A content distributor. You want someone to take the reins and distribute content effectively on your social channels and to certain internal teams so that they can share it with their constituents.
A method for accepting outside contributions. A more curated blog is enticing to readers and inspires others to pitch their content for you to publish. You should make sure you have a process in place for accepting — and rejecting — article pitches from outside contributors. (To see an example of an organized guest contributor platform, check out our guest contributor page.)
You overachiever, you! The consistency for this kind of output is typically a couple blog posts a day to numerous blog posts a week. Very large, segmented teams are able to produce this kind of content.
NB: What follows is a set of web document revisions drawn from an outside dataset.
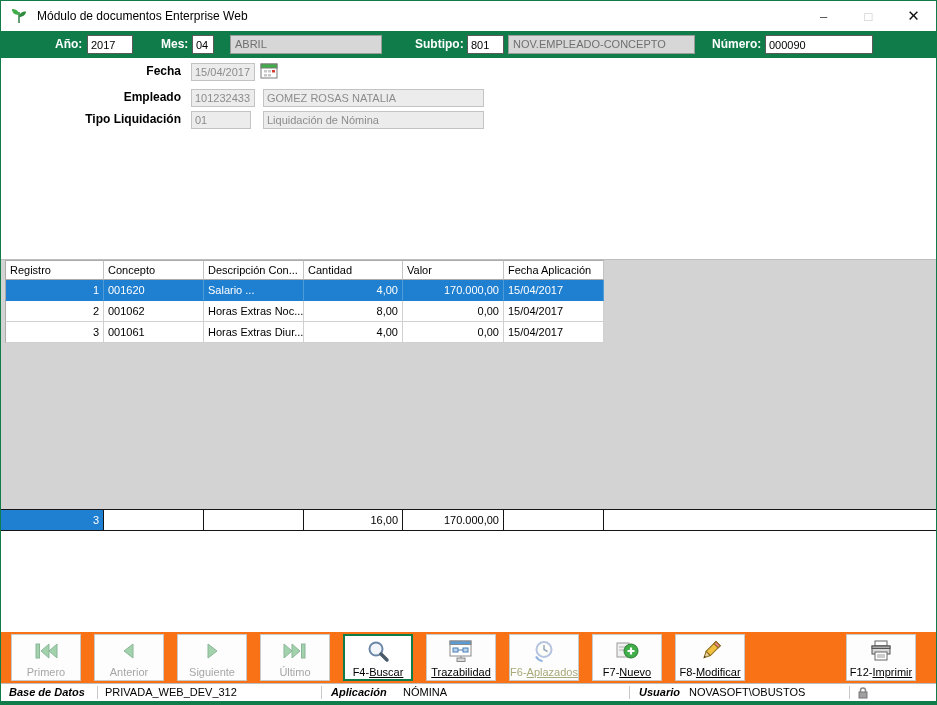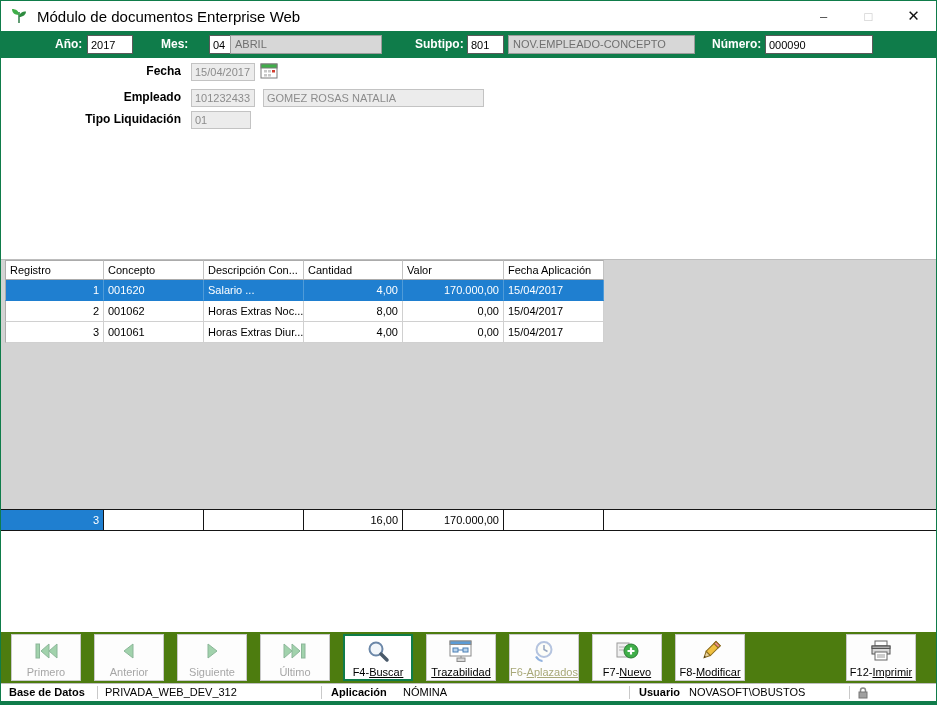--- a/index.html
+++ b/index.html
@@ -9,7 +9,7 @@
   
   .titlebar { position:absolute; top:0; left:0; right:0; height:30px; display:flex; align-items:center; background:#fff; }
   .app-icon { margin-left:9px; width:18px; height:18px; flex:0 0 auto; }
-  .title-text { margin-left:9px; font-size:15px; color:#000; flex:1 1 auto; }
+  .title-text { margin-left:9px; font-size:12px; color:#000; flex:1 1 auto; }
   .win-controls { display:flex; align-self:stretch; }
   .win-btn { width:45px; display:flex; align-items:center; justify-content:center; font-size:13px; color:#444; cursor:default; border:none; background:transparent; font-family:inherit; }
   .win-btn.max { color:#c3c3c3; }

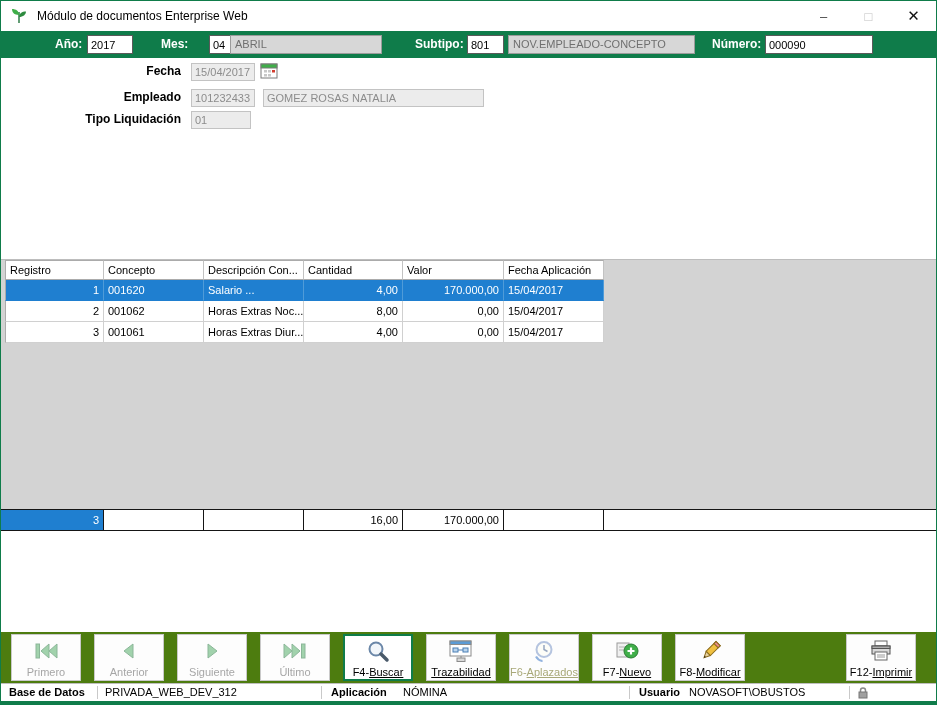--- a/index.html
+++ b/index.html
@@ -91,7 +91,7 @@
     <span class="gb-label" style="left:54px">Año:</span>
     <input class="gb-input" style="left: 86px; width: 46px;" value="2017">
     <span class="gb-label" style="left:160px">Mes:</span>
-    <input class="gb-input" style="left: 208px; width: 22px;" value="04">
+    <input class="gb-input" style="left: 191px; width: 22px;" value="04">
     <div class="gb-dis" style="left:229px;width:152px">ABRIL</div>
     <span class="gb-label" style="left:414px">Subtipo:</span>
     <input class="gb-input" style="left: 466px; width: 37px;" value="801">

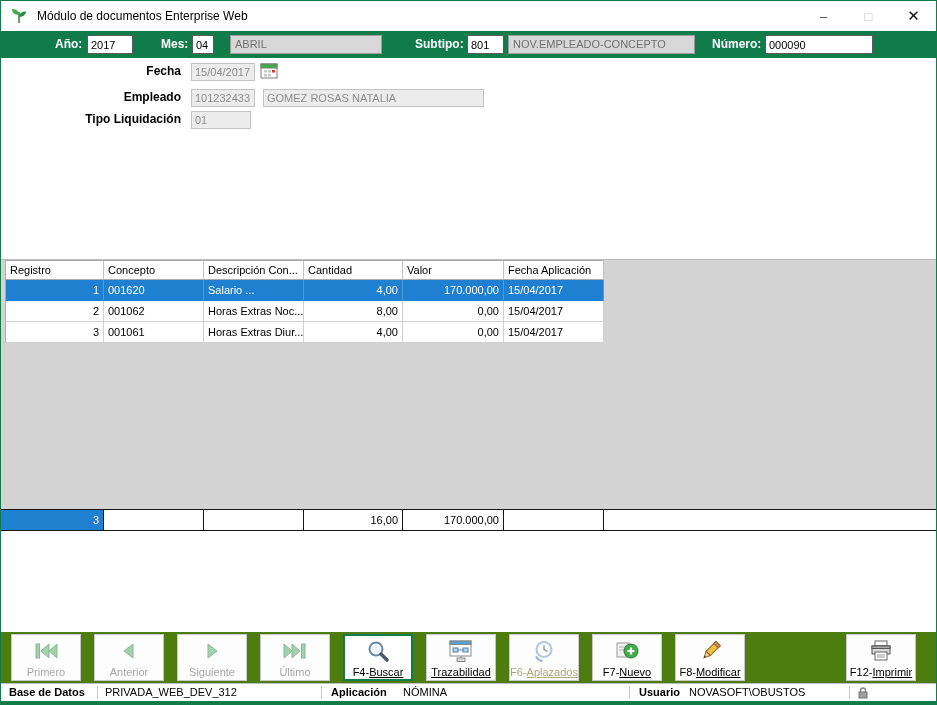--- a/index.html
+++ b/index.html
@@ -123,6 +123,7 @@
 
     <div class="frm-label" style="top:54px">Tipo Liquidación</div>
     <div class="frm-field" style="top:53px;left:190px;width:60px">01</div>
+    <div class="frm-field" style="top:53px;left:262px;width:221px">Liquidación de Nómina</div>
   </div>
 
   <div class="grid-region">

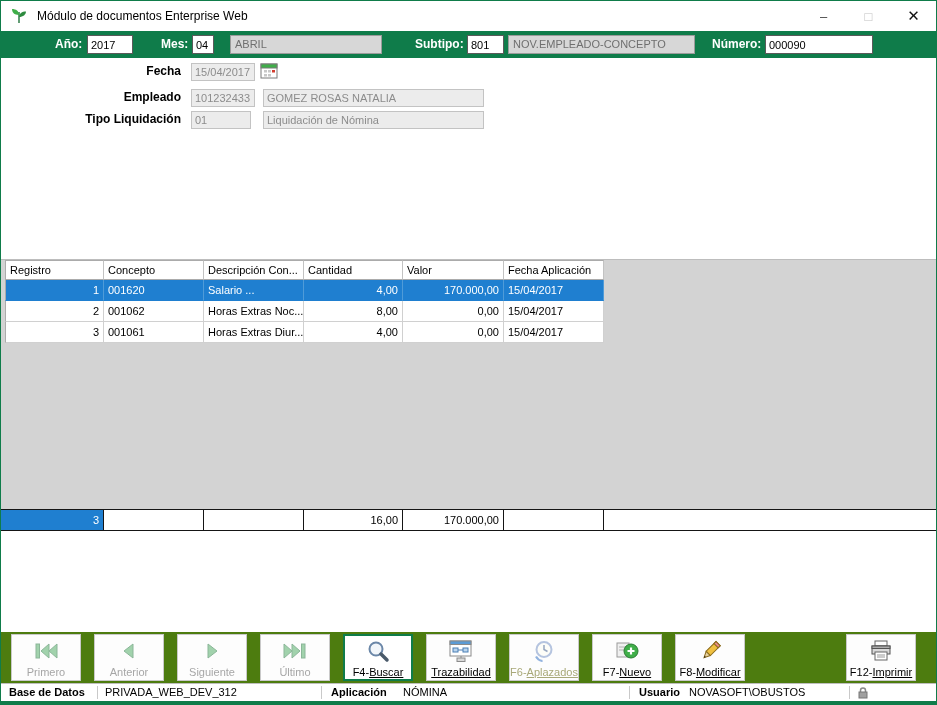--- a/index.html
+++ b/index.html
@@ -48,7 +48,7 @@
   .tw-reg{width:103px}.tw-con{width:100px}.tw-des{width:100px}.tw-can{width:99px}.tw-val{width:101px}.tw-fec{width:100px}
 
   
-  .toolbar { position:absolute; top:631px; left:0; right:0; height:52px; background:#4d7c0f; }
+  .toolbar { position:absolute; top:631px; left:0; right:0; height:52px; background:#f97316; }
   .tb-btn { position:absolute; top:2px; width:70px; height:47px; background:#fdfdfd; border:1px solid #c9c9c9; display:flex; flex-direction:column; align-items:center; justify-content:space-between; padding:3px 0 2px; font-family:inherit; cursor:default; }
   .tb-btn.focused { border:1px solid var(--accent-green,#0F7C4A); box-shadow:inset 0 0 0 1px var(--accent-green,#0F7C4A); background:#fff; }
   .tb-ico { height:26px; display:flex; align-items:center; justify-content:center; }

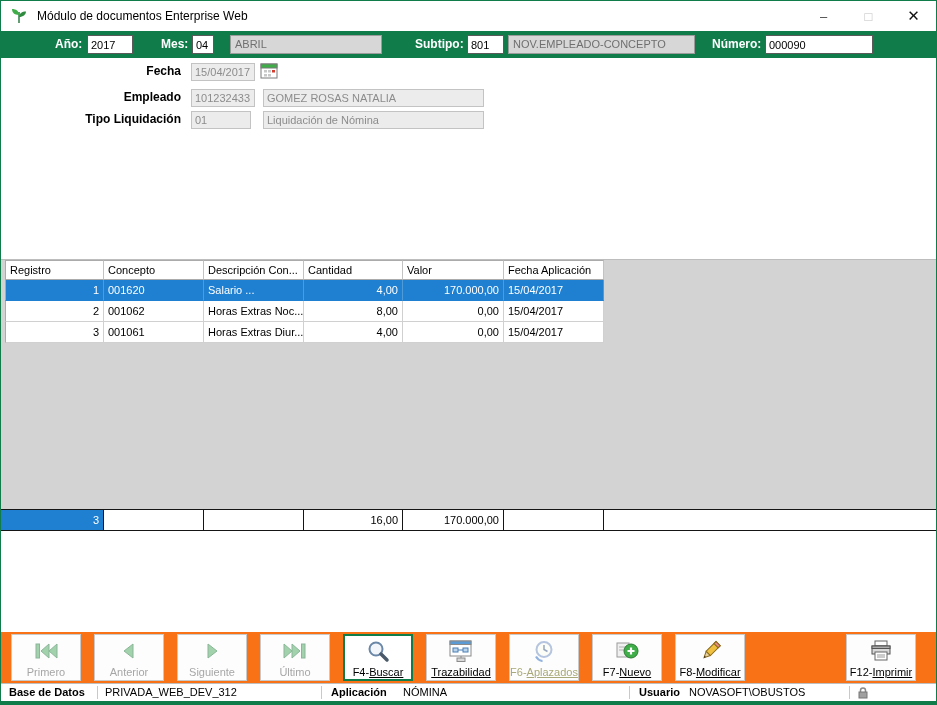--- a/index.html
+++ b/index.html
@@ -61,7 +61,7 @@
   
   .statusbar { position:absolute; top:682px; left:0; right:0; height:18px; background:#fff; border-top:1px solid #bfbfbf; font-size:11px; }
   .sb-item { position:absolute; top:0; height:100%; line-height:17px; color:#000; white-space:nowrap; }
-  .sb-bold { font-weight:bold; }
+  .sb-bold { font-weight:bold;font-style:italic; }
   .sb-sep { position:absolute; top:2px; bottom:2px; width:1px; background:#c9c9c9; }
   .sb-lock { position:absolute; top:2px; }
   .green-strip { position:absolute; top:700px; left:0; right:0; height:4px; background:var(--accent-green,#0F7C4A); }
Along with all the accomplishments listed in the "Slow Trickle" and "Consistent Flow" options, you can also achieve the following:
Larger-scale content segmenting. This goes beyond what was mentioned above in the "Consistent Flow" option. Yes, you can use similar segmented areas, but you'll be able to publish more content more frequently for those areas.
More partnership opportunities. When you're creating more content that is covering more areas within your industry, you can leverage it to start conversations with other brands for optimal partnerships.
Bigger-picture content scalability. When you prove that you can create tons of content and do it well, then the opportunities are pretty endless. Not only can you use that content to apply for awards and speaking engagements for your company and its leaders, but you could even put on your own industry conferences.
Along with all the other items mentioned in the "Slow Trickle" and "Consistent Flow" options, you'll also need:
Numerous teams. You'll most likely want a team for each vertical you're exploring, and this could mean a few project managers, editors, content distributors, and designers per team/vertical.
Public relations. A PR team will help get your blog more exposure and give you more area to cover on your blog. This team can be used as another channel to distribute your blog and serve as a source of blog contributors.
A graphic designer. Creating more content requires that you get creative with the ways in which you present it. A designer will help create images, infographics, videos, etc. to make your content more visually stimulating.
Larger-scale distribution strategy. Having one distribution strategy isn't enough. You'll need a specific strategy for each area you're creating content for.
Hopefully, this gives you some examples of the different approaches you can take to blog output. Based on what you hope to achieve and what you'll need, you can determine which output model is best for you and for your team.